Content revision data:
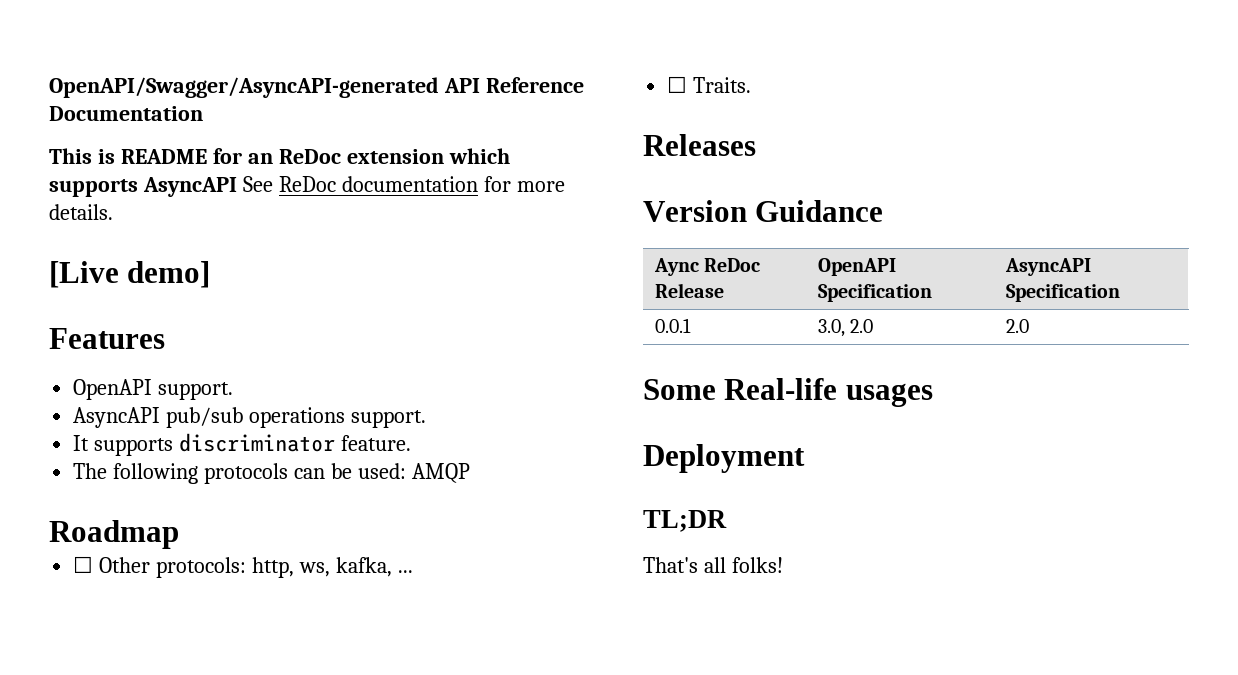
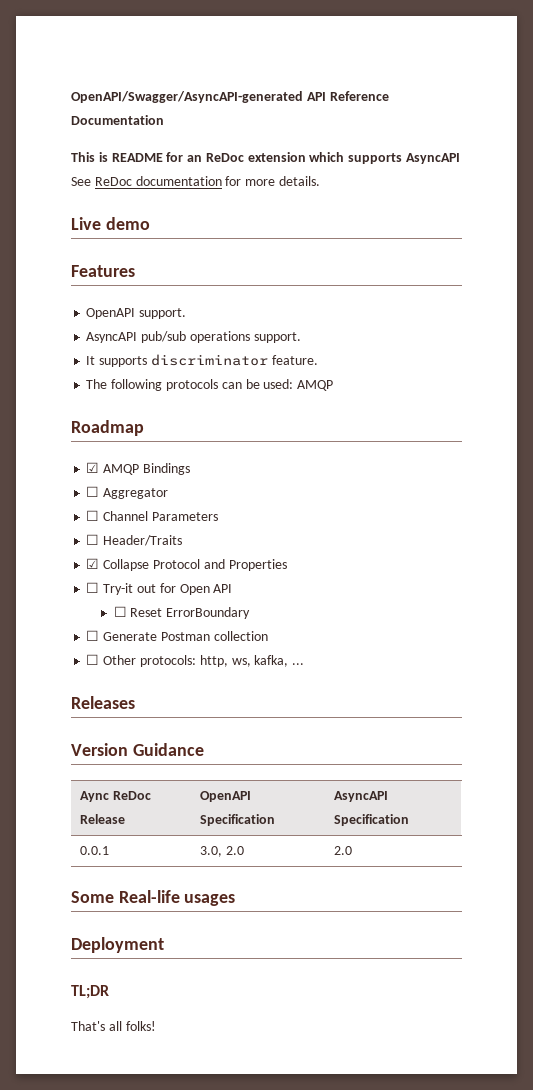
[49,261,211,288] [Live demo] -> [71,217,150,230] Live demo
(179, 534) none -> [86,462,190,475] [86,486,169,499] [86,510,218,521] [86,534,183,546] [86,558,287,571] [86,582,233,595] [113,606,251,619] [86,630,268,641] // ☑ AMQP Bindings // ☐ Aggregator // ☐ Channel Parameters // ☐ Header/Traits // ☑ Collapse Protocol and Properties // ☐ Try-it out for Open API // ☐ Reset ErrorBoundary // ☐ Generate Postman collection
[667,76,752,93] // ☐ Traits. -> (305, 664) none

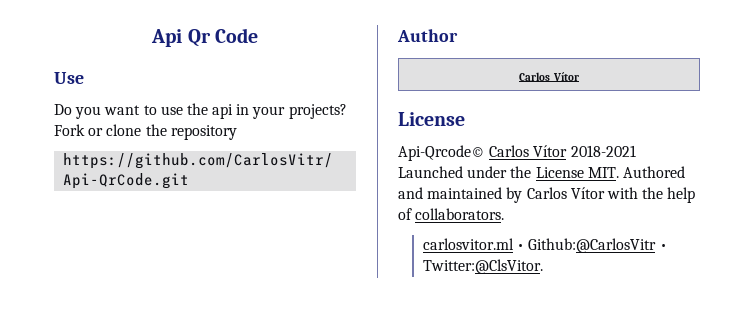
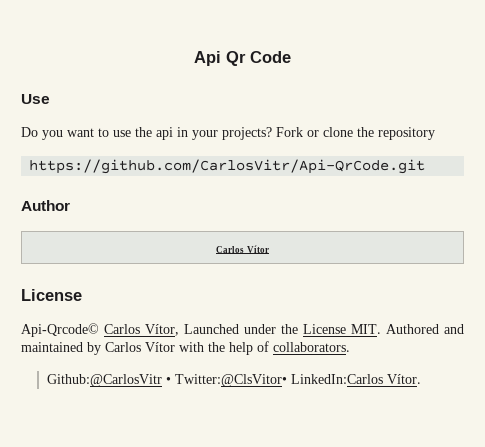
[533,145,636,157] Vítor 2018-2021 -> [145,324,179,336] Vítor,
[423,238,667,253] [423,259,544,274] carlosvitor.ml • Github:@CarlosVitr • Twitter:@ClsVitor. -> [46,374,421,387] Github:@CarlosVitr • Twitter:@ClsVitor• LinkedIn:Carlos Vítor.

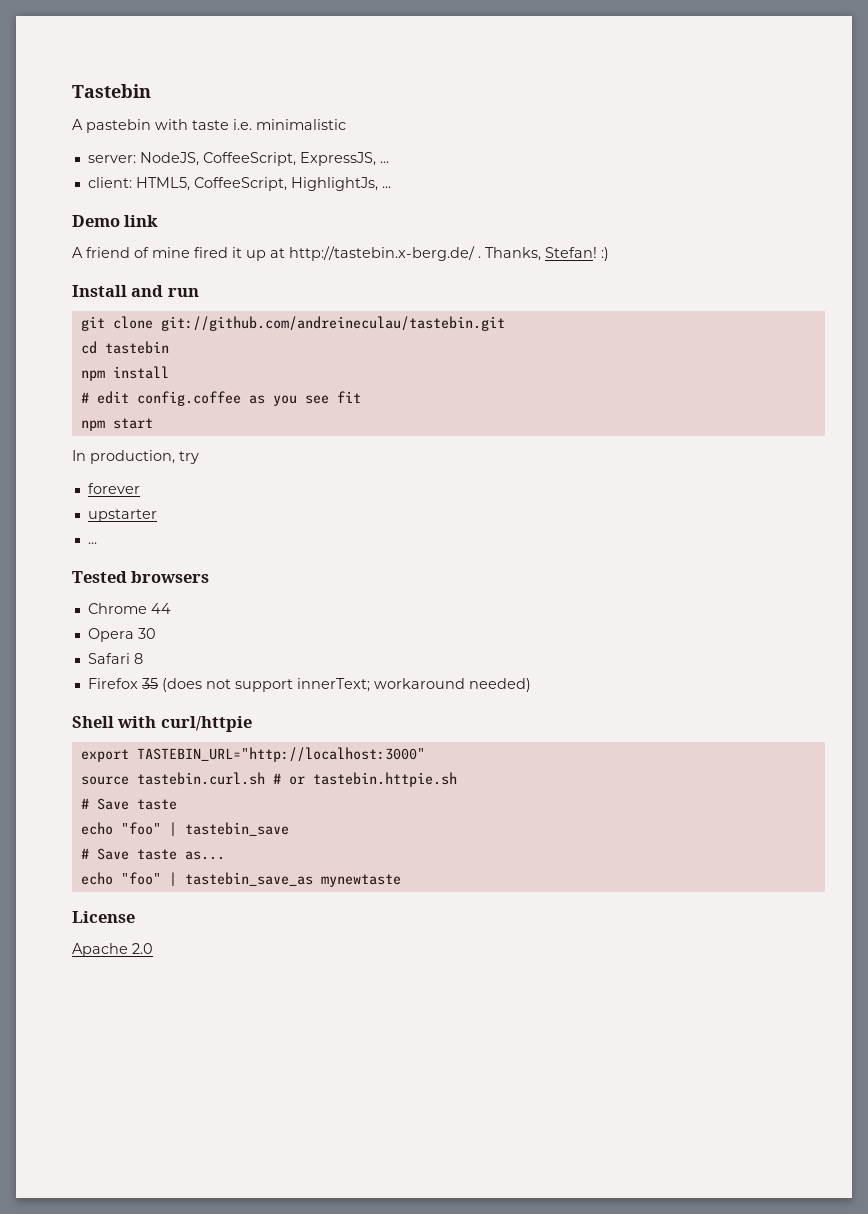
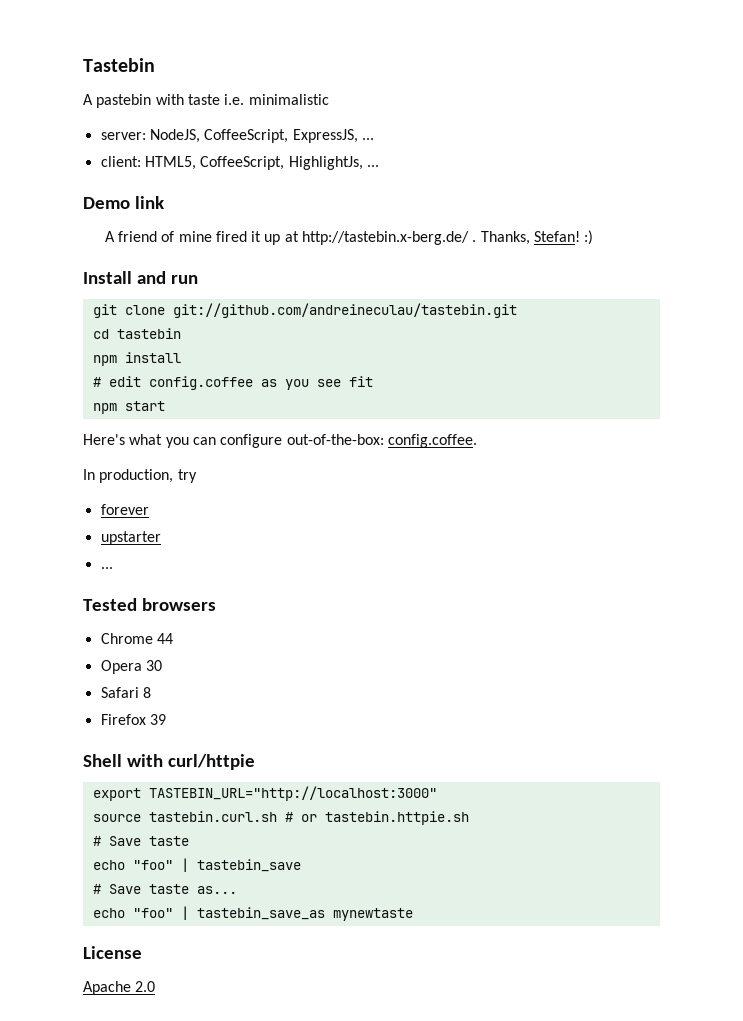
(153, 423) none -> [83,434,477,448] // Here's what you can configure out-of-the-box: config.coffee.
[141,678,531,692] 35 (does not support innerText; workaround needed) -> [149,714,166,725] 39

Exercise: Say, as a single number and nothing more, how many lines of the entries contain the word "Vítor".

Result: 2